“Pero el Espíritu del Señor reposará sobre él: espíritu de sabiduría y de inteligencia, espíritu de consejo y de fortaleza, espíritu de conocimiento y de temor del Señor.” — Isaías 11:2
| Icono | Don | Descripción esencial | Ejemplos de aplicación |
|---|---|---|---|
| 🧠 | Sabiduría | Ver la vida con perspectiva, equilibrio y madurez | Decidir priorizando lo importante a largo plazo |
| 💡 | Entendimiento | Comprender profundamente ideas, personas y causas | Empatizar, interpretar trasfondos y captar razones profundas |
| 🗣️ | Consejo | Ofrecer orientación práctica con claridad y prudencia | Brindar sugerencias útiles en el momento justo, escuchando antes |
| 💪 | Fortaleza | Coraje emocional y mental para persistir pese al miedo | Mantenerse firme bajo presión y superar obstáculos con valentía |
| 📊 | Ciencia | Uso de datos y análisis objetivo para fundamentar decisiones | Investigar, distinguir hechos de opiniones y mejorar con evidencia |
| ❤️ | Piedad | Compasión activa y cuidado genuino hacia los demás | Ayudar sin buscar recompensa y mostrar ternura en lo cotidiano |
| ⚖️ | Temor de Dios | Actuar con ética, respeto y humildad ante la vida y valores | Respetar límites, elegir el bien y comportarse con honestidad. Reconocer la soberanía divina que guía al ser humano hacia decisiones sabias |
Estos siete dones, como se describen en Isaías 11:2, cumplen en primer lugar una función profética: apuntan al Mesías, quien recibiría el Espíritu en plenitud, manifestando esas virtudes perfectas. Sin embargo, en el Nuevo Testamento –sobre todo en pasajes como 1 Corintios 12 y Romanos 8– vemos que todo creyente que recibe al Espíritu Santo participa de estos dones, aunque en medida variable y según el diseño de Dios para la comunidad.

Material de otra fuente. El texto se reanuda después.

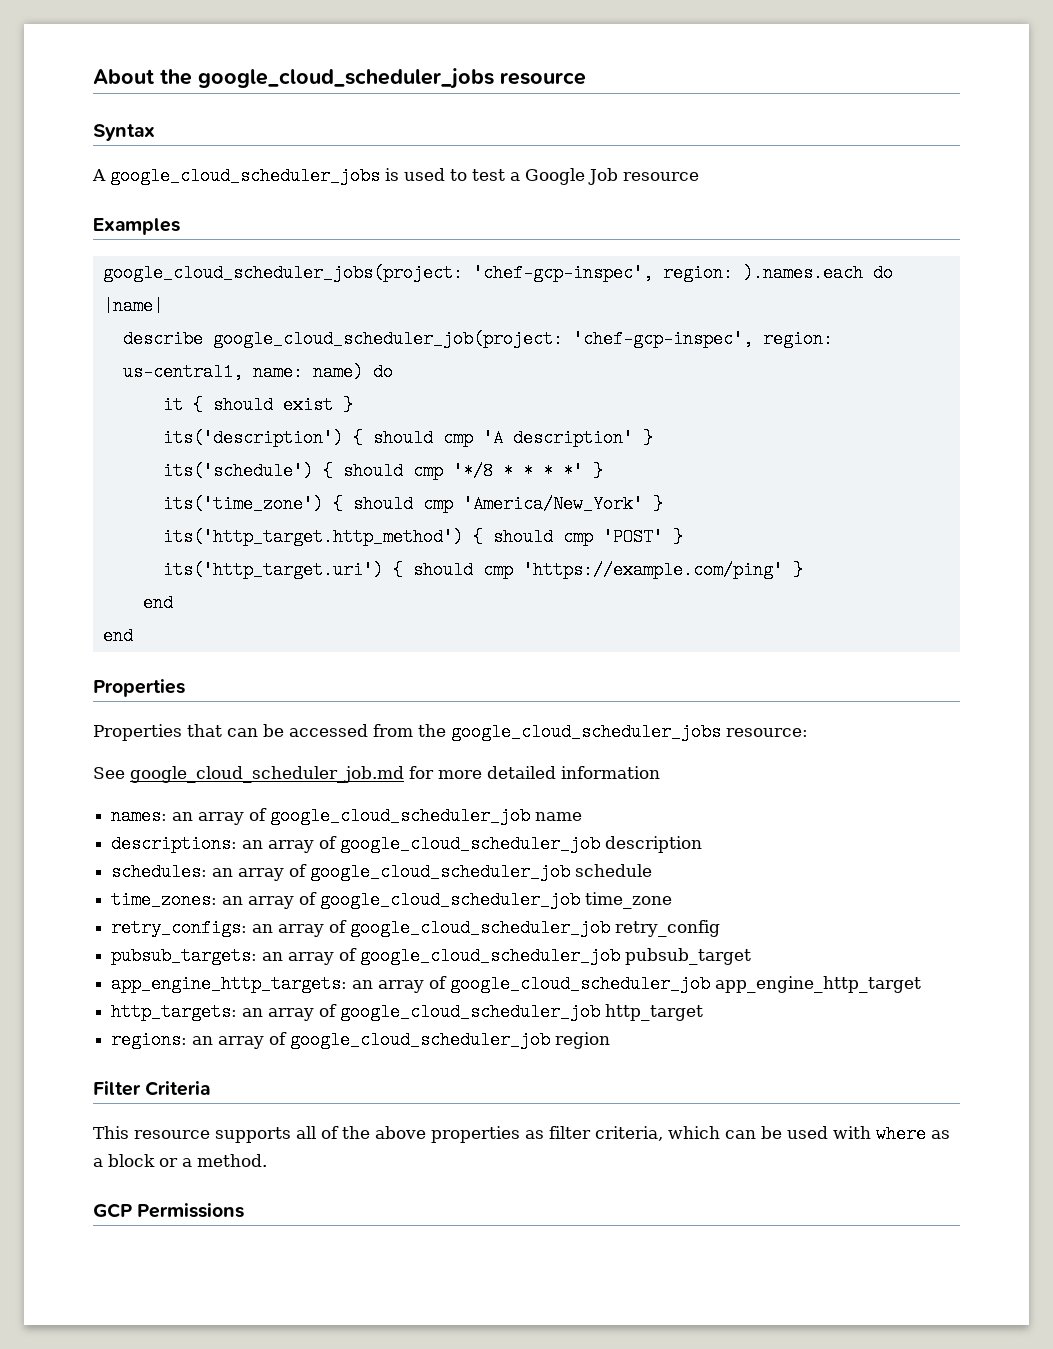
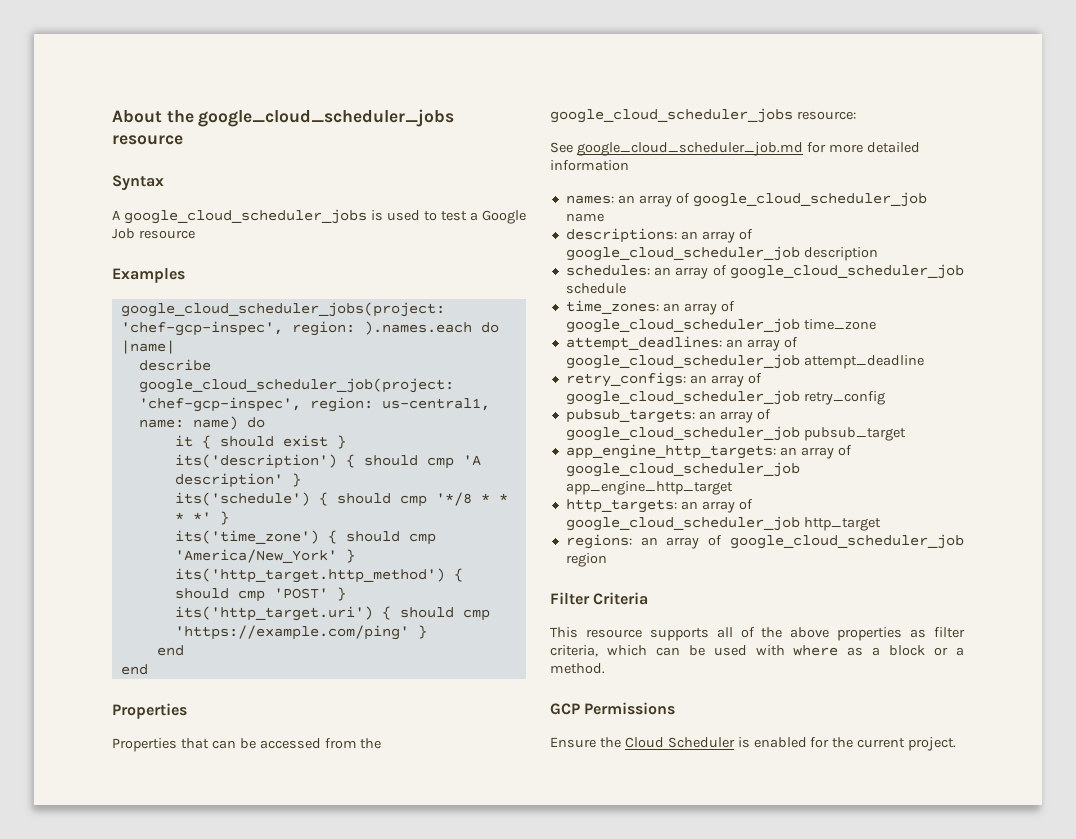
+ attempt_deadlines: an array of google_cloud_scheduler_job attempt_deadline
+ Ensure the Cloud Scheduler is enabled for the current project.

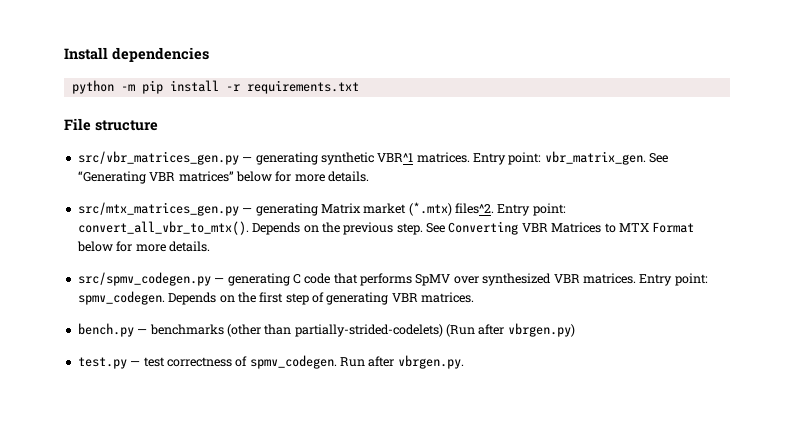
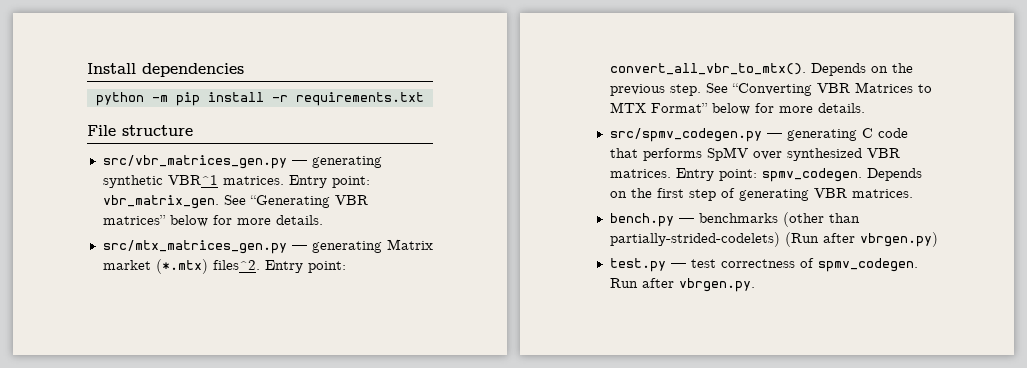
- See Converting VBR Matrices to MTX Format below for more details.
+ See “Converting VBR Matrices to MTX Format” below for more details.

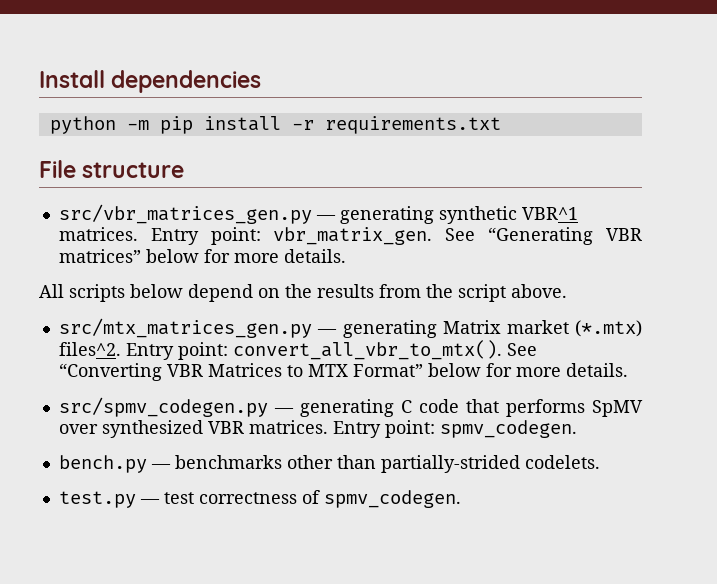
+ All scripts below depend on the results from the script above.
- Depends on the previous step.
- Entry point: spmv_codegen. Depends on the first step of generating VBR matrices.
- bench.py — benchmarks (other than partially-strided-codelets) (Run after vbrgen.py)
+ Entry point: spmv_codegen.
+ bench.py — benchmarks other than partially-strided codelets.
- Run after vbrgen.py.

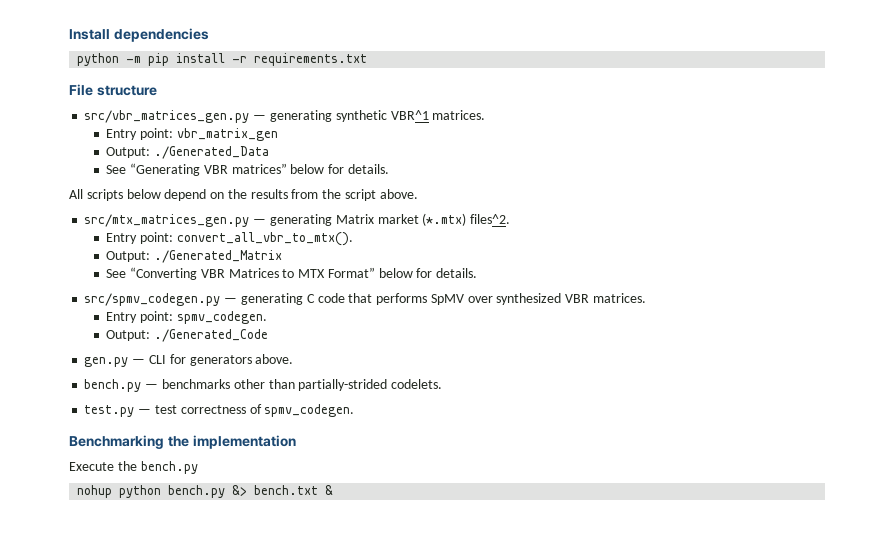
- src/vbr_matrices_gen.py — generating synthetic VBR^1 matrices. Entry point: vbr_matrix_gen. See “Generating VBR matrices” below for more details.
+ src/vbr_matrices_gen.py — generating synthetic VBR^1 matrices.
+ Entry point: vbr_matrix_gen
+ Output: ./Generated_Data
+ See “Generating VBR matrices” below for details.
- src/mtx_matrices_gen.py — generating Matrix market (*.mtx) files^2. Entry point: convert_all_vbr_to_mtx(). See “Converting VBR Matrices to MTX Format” below for more details.
+ src/mtx_matrices_gen.py — generating Matrix market (*.mtx) files^2.
+ Entry point: convert_all_vbr_to_mtx().
+ Output: ./Generated_Matrix
+ See “Converting VBR Matrices to MTX Format” below for details.
- src/spmv_codegen.py — generating C code that performs SpMV over synthesized VBR matrices. Entry point: spmv_codegen.
+ src/spmv_codegen.py — generating C code that performs SpMV over synthesized VBR matrices.
+ Entry point: spmv_codegen.
+ Output: ./Generated_Code
+ gen.py — CLI for generators above.
+ Benchmarking the implementation
+ Execute the bench.py
+ nohup python bench.py &> bench.txt &

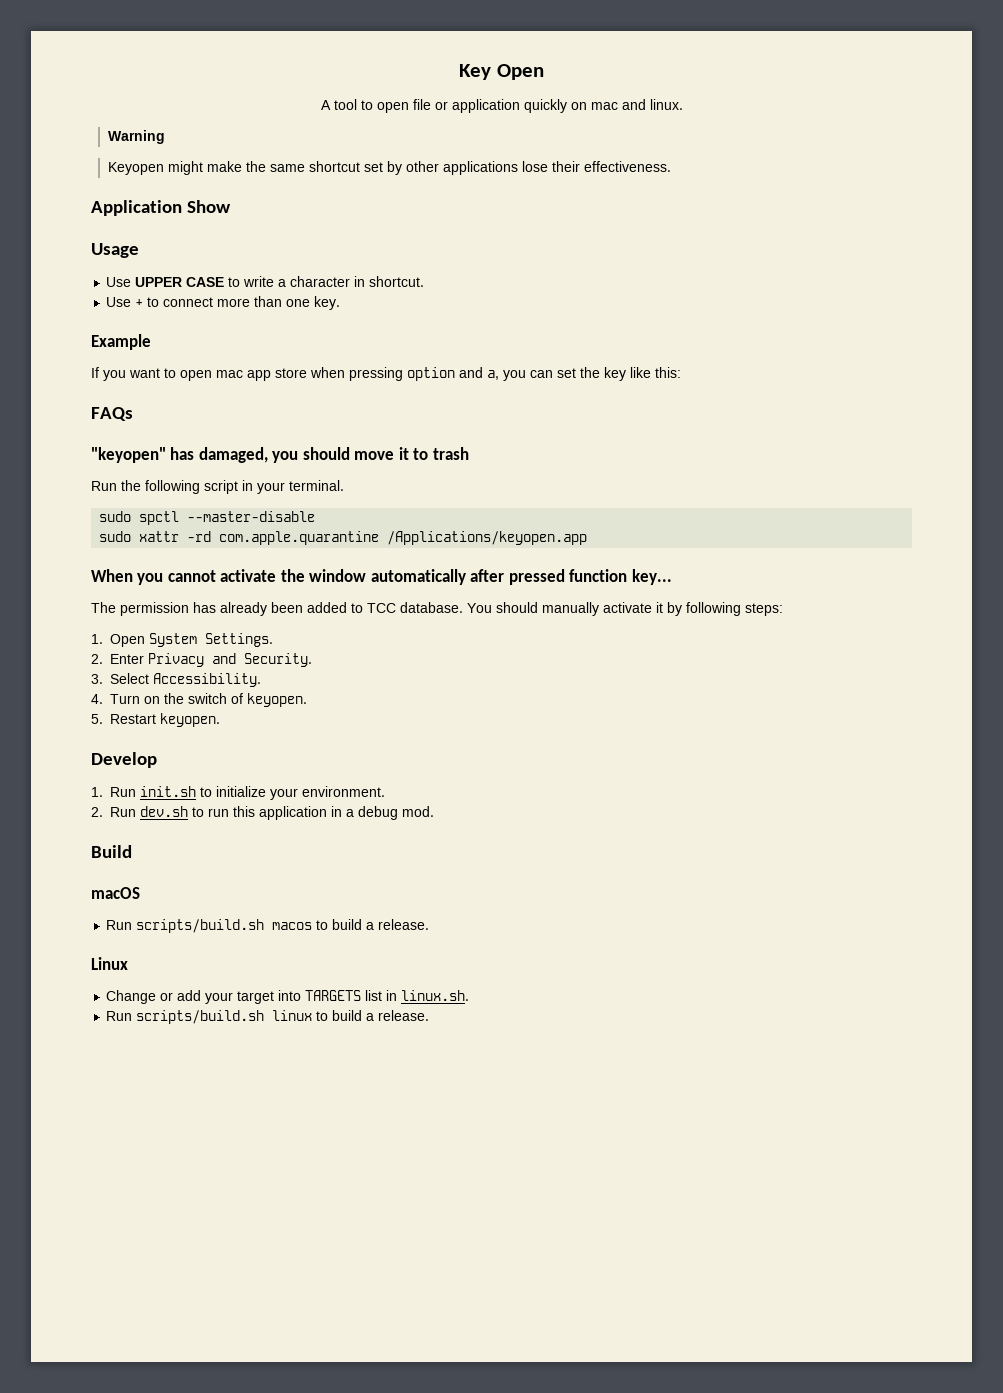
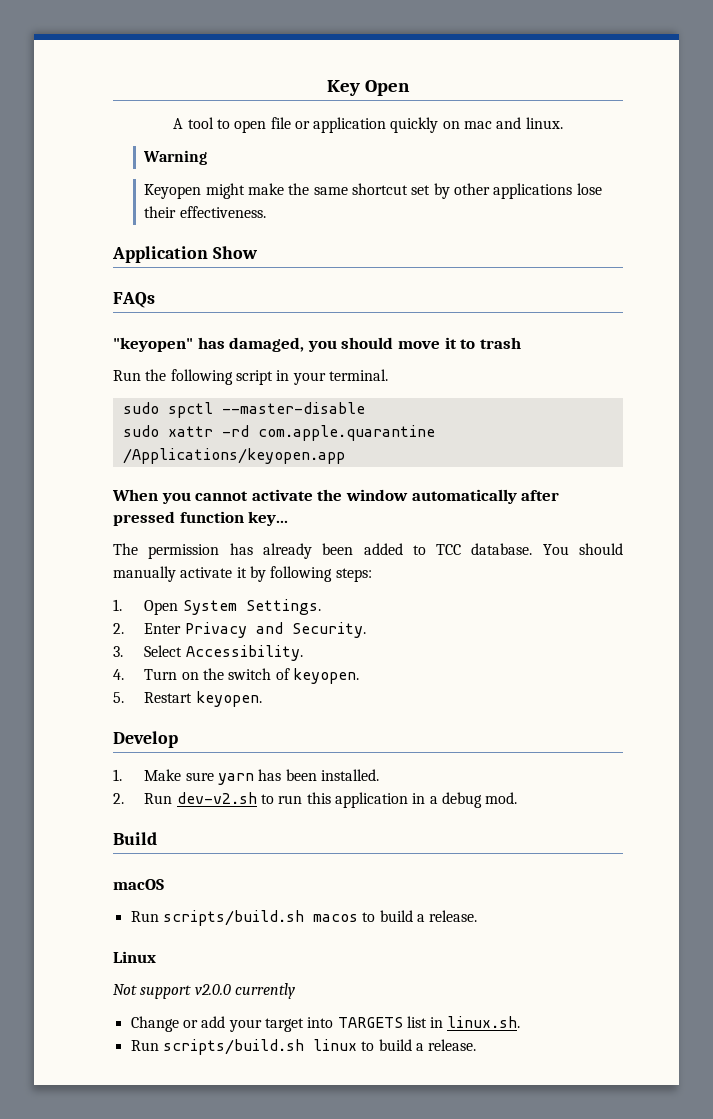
- Usage
- Use UPPER CASE to write a character in shortcut.
- Use + to connect more than one key.
- Example
- If you want to open mac app store when pressing option and a, you can set the key like this:
- 1. Run init.sh to initialize your environment.
+ 1. Make sure yarn has been installed.
- 2. Run dev.sh to run this application in a debug mod.
+ 2. Run dev-v2.sh to run this application in a debug mod.
+ Not support v2.0.0 currently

“A cada uno les es dada la manifestación del Espíritu…” — 1 Corintios 12:7-10 (RVR1960)
“Mas vosotros no vivís según la carne, sino según el Espíritu…” — Romanos 8:9-11 (RVR1960)
Estos pasajes fundamentan que cualquier creyente que recibe al Espíritu Santo accede a su vida y poder, y participa de los dones distribuidos por el Espíritu para la edificación de la Iglesia.